Excelentíssimo Senhor Doutor Desembargador Presidente do Egrégio Tribunal de Justiça do Estado de São Paulo

 

 

Protocolado nº 12.511/15

 

 

 

Ementa:

 

1.      Ação direta de inconstitucionalidade. Art. 3º da Lei n. 6980, de 25 de março de 2011, e art. 1° da Lei n. 7.062, de 04 de julho de 2011, do Município de Piracicaba.

2.      À vista da separação de poderes (art. 5º, CE/89), a fixação de subsídio de vereadores deve ser feita por meio de resolução.

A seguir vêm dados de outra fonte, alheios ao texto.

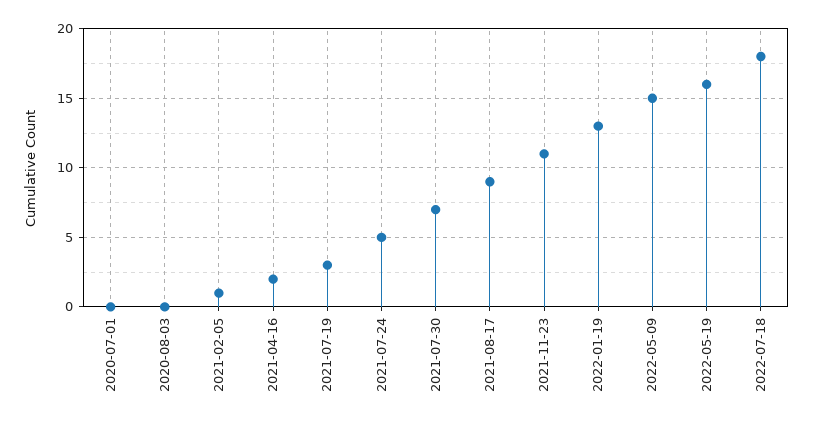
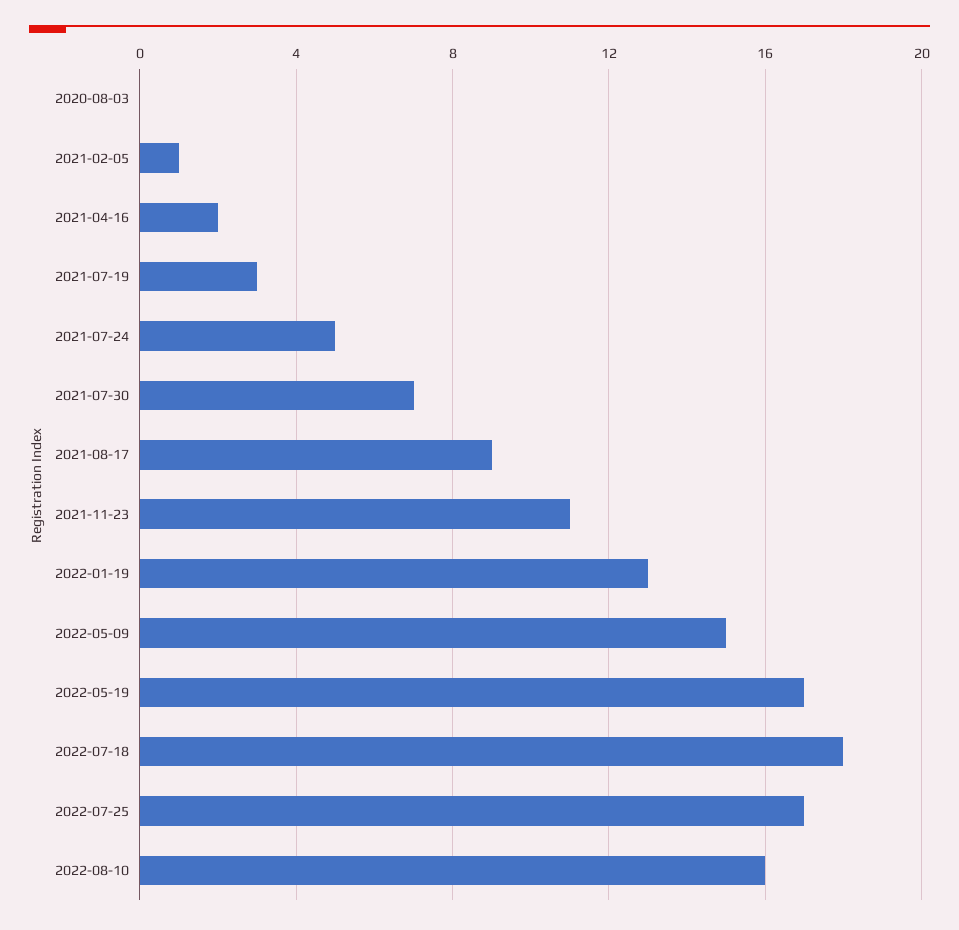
2020-07-01: 0 -> none
2022-05-19: 16 -> 17
2022-07-25: none -> 17
2022-08-10: none -> 16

3.      A revisão geral anual da remuneração dos agentes políticos municipais é direito exclusivo dos servidores públicos titulares de cargos de provimento efetivo. Violação dos arts. 111, 115, XI, e 144, da Constituição Estadual.

 

 

 

O Procurador-Geral de Justiça do Estado de São Paulo, no exercício da atribuição prevista no art. 116, VI, da Lei Complementar Estadual n. 734, de 26 de novembro de 1993 (Lei Orgânica do Ministério Público de São Paulo), em conformidade com o disposto no art. 125, § 2º, e no art. 129, IV, da Constituição Federal, e, ainda, nos arts. 74, VI, e 90, III, da Constituição do Estado de São Paulo, com amparo nas informações colhidas no incluso protocolado, vem, respeitosamente, perante esse Egrégio Tribunal de Justiça, promover a presente AÇÃO DIRETA DE INCONSTITUCIONALIDADE em face do Art. 3º da Lei n. 6980, de 25 de março de 2011, e do art. 1° da Lei n. 7.062, de 04 de julho de 2011, do Município de Piracicaba, pelos fundamentos a seguir expostos:

I – DO Ato Normativo Impugnado

O art. 3º da Lei n. 6.980, de 25 de março de 2011, do Município de Piracicaba, dispõe o seguinte:

“Art. 3º A partir de 1º de março de 2011, os subsídios dos Vereadores ficam recompostos em 6,17% (seis vírgula dezessete por cento), compensação decorrente das perdas inflacionárias no período de março de 2010 a fevereiro de 2011.”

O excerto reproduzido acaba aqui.